→ WHAT TO PRODUCE
In the records below, find the line that contains "position: absolute; left: 522px;" and the line that contains "position: absolute; left: 54px; top: 70px;", then retype exactly those two lines and every line between them.

_ _ _ _ _ _ _

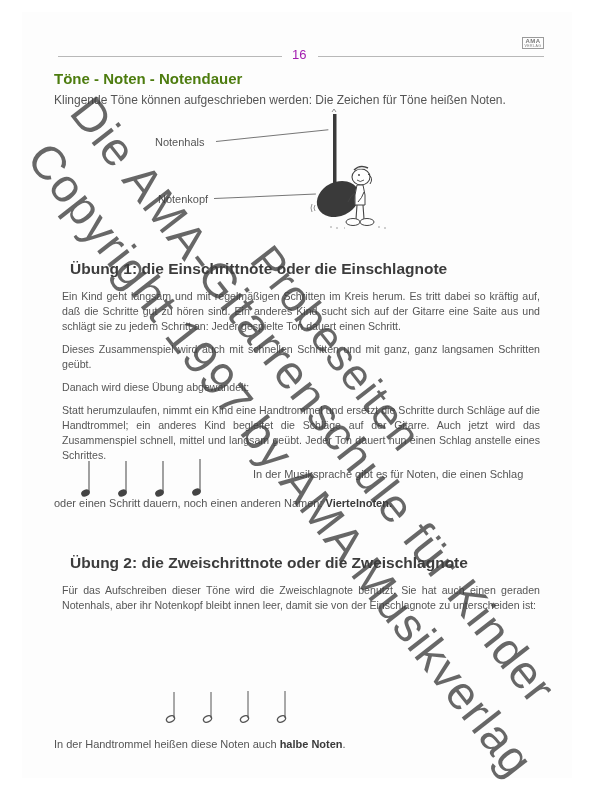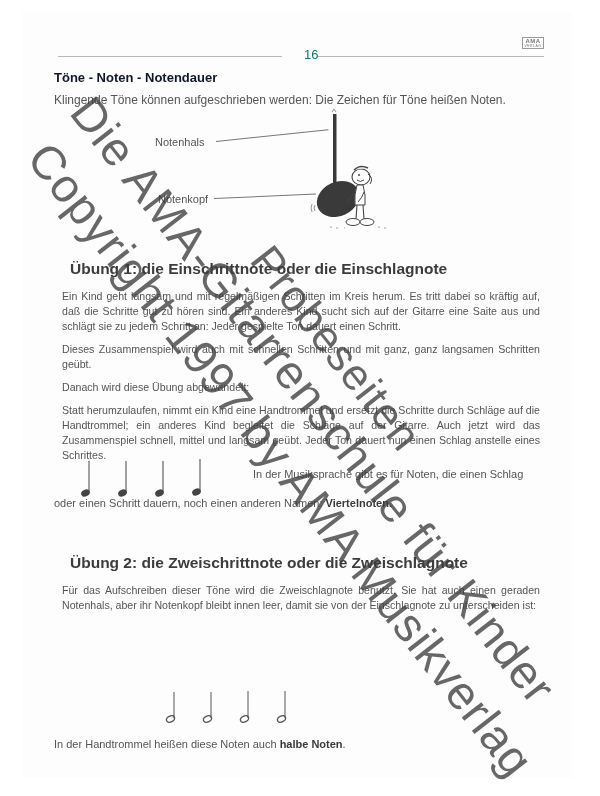--- a/index.html
+++ b/index.html
@@ -8,31 +8,31 @@
     font-family: "Liberation Sans", "DejaVu Sans", sans-serif; color: #4a4a4a;
   }
   .page {
     position: absolute; left: 22px; top: 12px; width: 550px; height: 766px;
     background: #fdfdfd;
   }
   .header-rule {
     position: absolute; top: 56px; height: 1px; background: #b8b8b8;
   }
   .page-number {
-    position: absolute; left: 292px; top: 47px; font-size: 13px; color: #0f766e; margin-left: 12px;
+    position: absolute; left: 292px; top: 47px; font-size: 13px; color: #a21caf;
   }
   .logo {
     position: absolute; left: 522px; top: 37px; width: 22px; height: 12px;
     border: 1px solid #9a9a9a; font-size: 5px; line-height: 5px; text-align: center; color: #777;
     letter-spacing: 0.5px; padding-top: 1px; box-sizing: border-box;
   }
   .logo .top { font-weight: bold; font-size: 6px; }
   h1.title {
     position: absolute; left: 54px; top: 70px; margin: 0;
-    font-size: 13px; font-weight: bold; color: #0f172a;
+    font-size: 15px; font-weight: bold; color: #4d7c0f;
   }
   .intro {
     position: absolute; left: 54px; top: 93px; font-size: 12px; color: #555;
   }
   .label {
     position: absolute; font-size: 11px; color: #555;
   }
   .leader { position: absolute; height: 1px; background: #777; transform-origin: left center; }
   h2.section {
     position: absolute; left: 54px; margin: 16px; font-size: 15.5px; font-weight: bold; color: #3c3c3c;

_ _ _ _ _ _ _

→ ANSWER SPACE
     position: absolute; left: 522px; top: 37px; width: 22px; height: 12px;
     border: 1px solid #9a9a9a; font-size: 5px; line-height: 5px; text-align: center; color: #777;
     letter-spacing: 0.5px; padding-top: 1px; box-sizing: border-box;
   }
   .logo .top { font-weight: bold; font-size: 6px; }
   h1.title {
     position: absolute; left: 54px; top: 70px; margin: 0;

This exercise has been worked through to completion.